Artificial Intelligence frameworks should allow for ever more autonomous and general systems in contrast to very narrow and restricted (human pre-defined) domain systems, in analogy to how the brain works. Self-constructive Artificial Intelligence () is one such possible framework. We herein propose that is based on three principles of organization: self-growing, self-experimental and self-repairing. Self-growing: the ability to autonomously and incrementally construct structures and functionality as needed to solve encountered (sub)problems. Self-experimental: the ability to internally simulate, anticipate and take decisions based on these expectations. Self-repairing: the ability to autonomously re-construct a previously successful functionality or pattern of interaction lost from a possible sub-component failure (damage).

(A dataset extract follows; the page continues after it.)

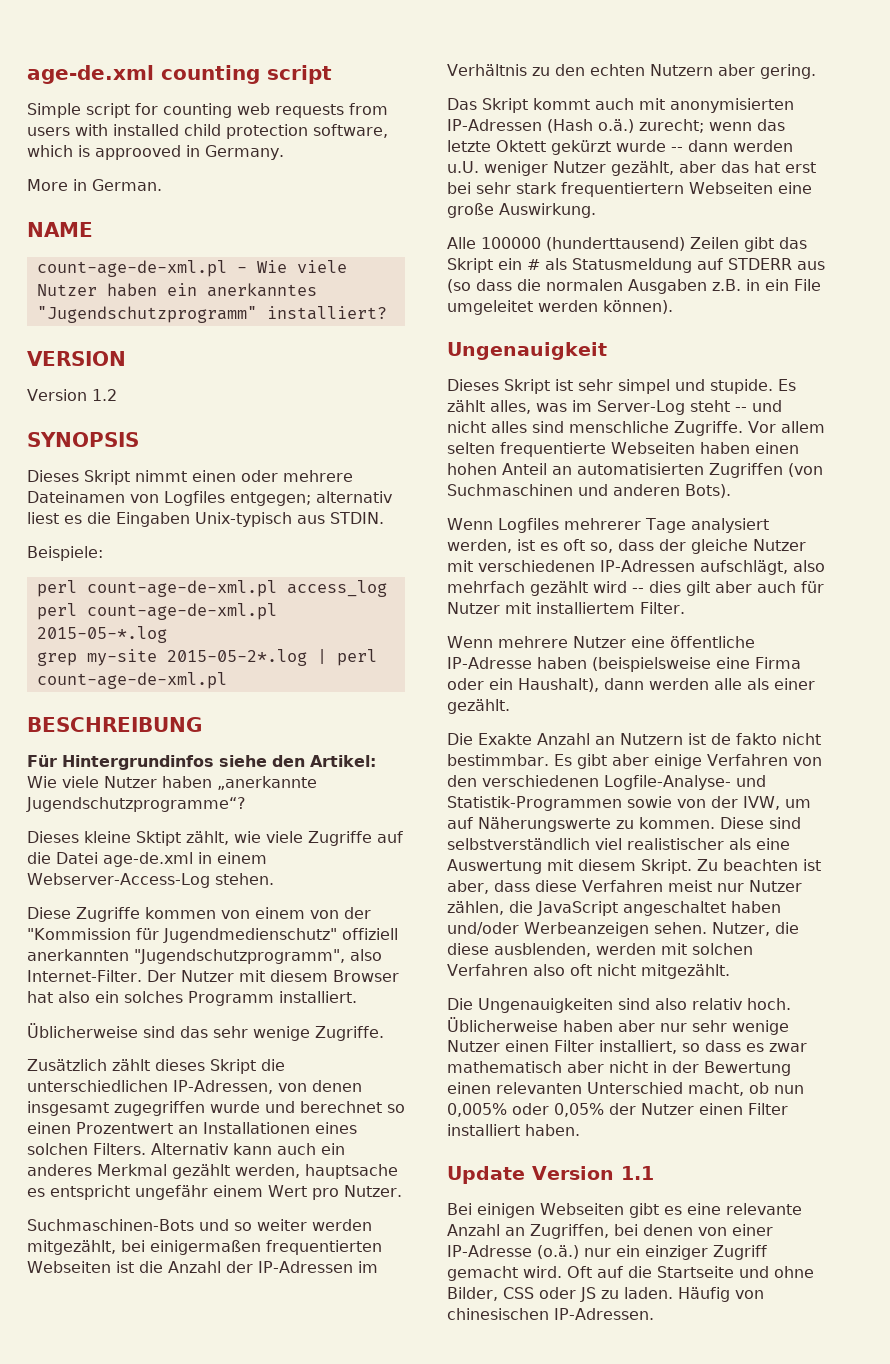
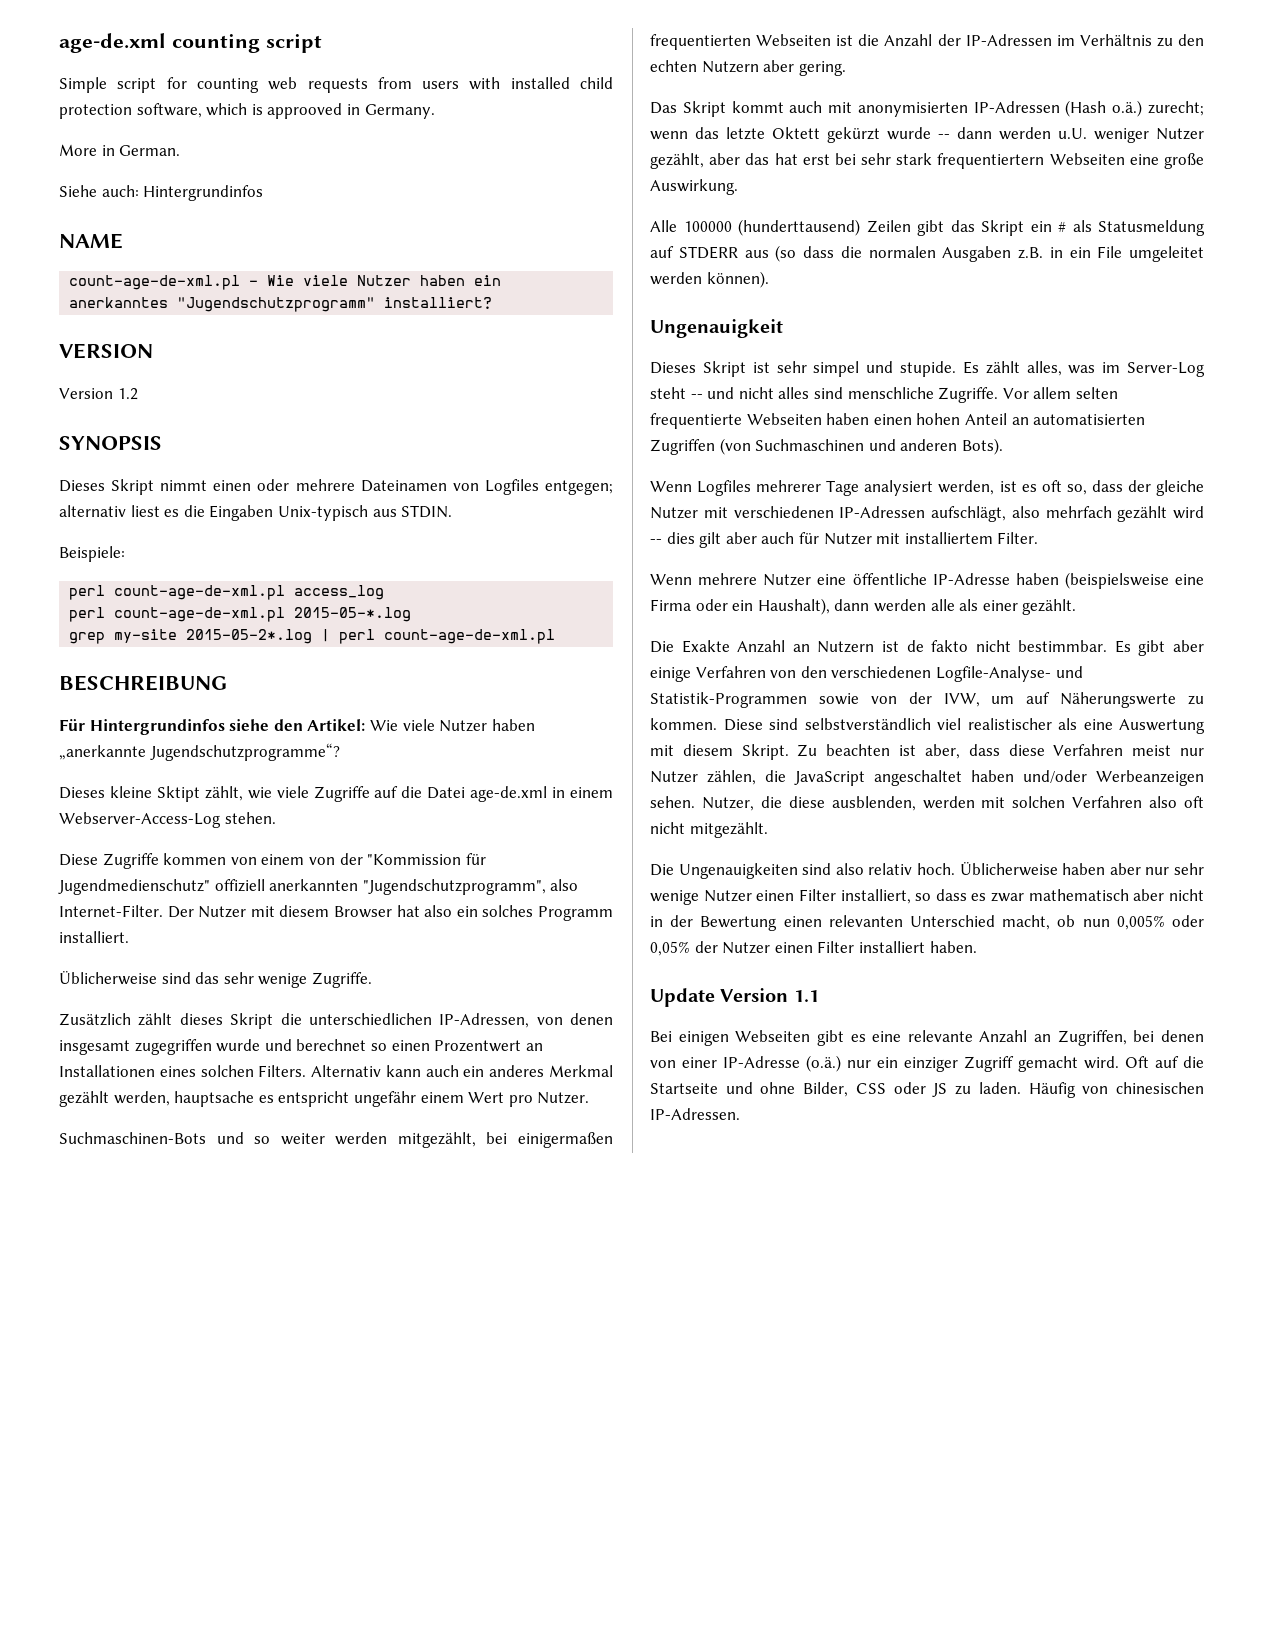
(162, 185) none -> [59,185,264,201] // Siehe auch: Hintergrundinfos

To implement these principles of organization, a constructive architecture capable of evolving adaptive autonomous agents is required. We present Schema-based learning as one such architecture capable of incrementally constructing a myriad of internal models of three kinds: predictive schemas, dual (inverse models) schemas and goal schemas as they are necessary to autonomously develop increasing functionality. We claim that artificial systems, whether in the digital or in the physical world, can benefit very much form this constructive architecture and should be organized around these principles of organization. To illustrate the generality of the proposed framework, we include several test cases in structural adaptive navigation in artificial intelligence systems in Paper II of this series, and resilient robot motor control in Paper III of this series. Paper IV of this series will also include for problem structural discovery in predictive Business Intelligence.

Paper Structure

This paper contains 18 sections, 21 equations, 4 figures.

Figures (4)

  • Figure 1: The agent immersed in the environment E. The agent receives input from the environment through the receptors in primitive perceptual schemas (e.g. $S_k$) and affects the environment through the effectors in primitive motor schemas (e.g. $S_m$). All sorts of internal interactions take place defining in some sense another "internal environment". The different internal drives affect the inner dynamics (e. g. by setting goals to be achieved). This diagram only illustrates one example for each of the different possible internal interactions
  • Figure 2: Representation of the cause-effect relations in the simplified example consisting of five schemas, three of which are motor schemas A, B, C and two of which are perceptual schemas 1, 2. The black squares represent the existence of a cause-effect relation between the respective motor and perceptual schemas with that specific delay $\tau_i$. On the other hand, the white squares represent the lack of any cause-effect relation between the respective motor and perceptual schemas.
  • Figure 3: Unexpected can be generated in two cases: (C.c) by a new predictive cause-effect relation discovered by the cause-effect dynamics (as described in section 4.1); and (C.a) when there is an incoherence, that is, the predictive response does not match the actual observed response $(o^x(t+1) - \hat{o}^{x,y}(t+1)) \neq 0$ and, at the same time, either the cause or the effect schemas are inactive, i.e., $o^y(t) = \sharp$ or $o^x(t+1) = \sharp$.
  • Figure 4: Generalized process of schema(s) construction. Construction of the new predictive schema $P^{x,y}$ and its dual schema $S^{y,x}$. In turn, cause schema $S^y$ is adapted to instantiate a modulatory input port from the dual schema (represented by dashed lines). This in turn adapts its behavioral specification as now it has to take into account this instantiated modulatory signal.